Ольга, упрекая себя, думала с новой для себя ревностью, что Лена проявила большую практичность – не забыла, что освобожденного нужно накормить, иначе можно не довести, не близко от Дроздов до Комаровки.

Запыхавшись от еды, как от тяжелой работы, Олесь спросил у Лены:

– Ты искала кого-то другого?

Лена кивнула.

– Утром расстреляли шестерых. Перед строем. Они хотели убежать… как будто…

Ольгу снова ревниво задело, что они так, сразу, сошлись, Лена и он, этот выкупленный ею парнишка, что с Леной он, ингеллигентик, сразу на «ты», как с давней знакомой.

III

Ольга вошла в дом и на кухне затопала смерзшимися сапогами, обивая снег, подышала на окоченевшие руки. Не открывая двери в комнату (услышала, что к ним притопала Светка и звала маму, – не простудить бы ребенка!), сказала громко, чтобы услышал жилец:

– Настоящая зима. Это же надо – так рано.

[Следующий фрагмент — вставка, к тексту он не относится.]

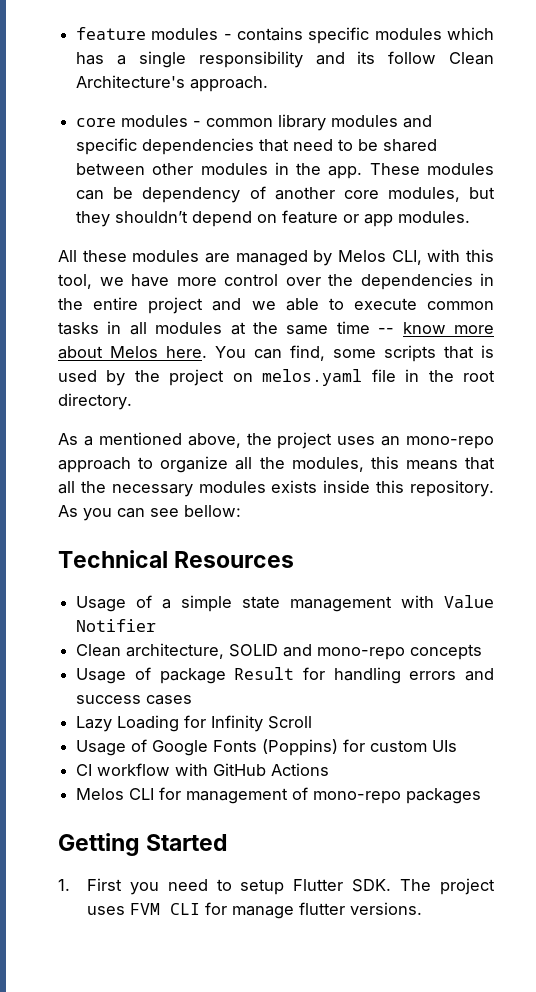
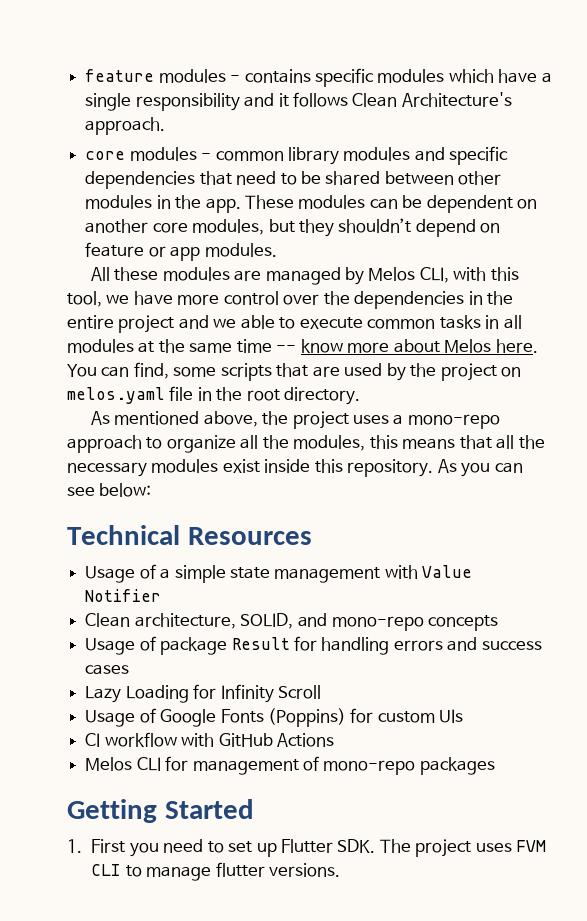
- feature modules - contains specific modules which has a single responsibility and its follow Clean Architecture's approach.
+ feature modules - contains specific modules which have a single responsibility and it follows Clean Architecture's approach.
- These modules can be dependency of another core modules, but they shouldn’t depend on feature or app modules.
+ These modules can be dependent on another core modules, but they shouldn’t depend on feature or app modules.
- You can find, some scripts that is used by the project on melos.yaml file in the root directory.
+ You can find, some scripts that are used by the project on melos.yaml file in the root directory.
- As a mentioned above, the project uses an mono-repo approach to organize all the modules, this means that all the necessary modules exists inside this repository.
+ As mentioned above, the project uses a mono-repo approach to organize all the modules, this means that all the necessary modules exist inside this repository.
- As you can see bellow:
+ As you can see below:
- Clean architecture, SOLID and mono-repo concepts
+ Clean architecture, SOLID, and mono-repo concepts
- 1. First you need to setup Flutter SDK. The project uses FVM CLI for manage flutter versions.
+ 1. First you need to set up Flutter SDK. The project uses FVM CLI to manage flutter versions.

Как на го́ре…

– Кому на горе? – спросил Олесь и позвал малышку: – Светик, иди сюда, а то Дед Мороз отморозит пальчик.

Но девочка барабанила кулачками в двери и требовала:

– Дай, дай! – что означало: «Дай маму!»

Ольга притихла, застыла с поднятыми руками, развязывая платок, прислушалась. Ей показалось, что голос парня послышался не оттуда, где надлежало быть больному, – не из спальни ее родителей с их широкой, деревянной, занимавшей половину тесной комнатки, кровати, а где-то ближе, сразу за дверью, в «зале», где топала Светка.

Ольга сбросила холодное пальто, осторожно приоткрыла двери в «зал» и от удивления не подхватила, как обычно, Светку на руки. Олесь стоял перед зеркалом большого, красного дерева, шкафа и брился.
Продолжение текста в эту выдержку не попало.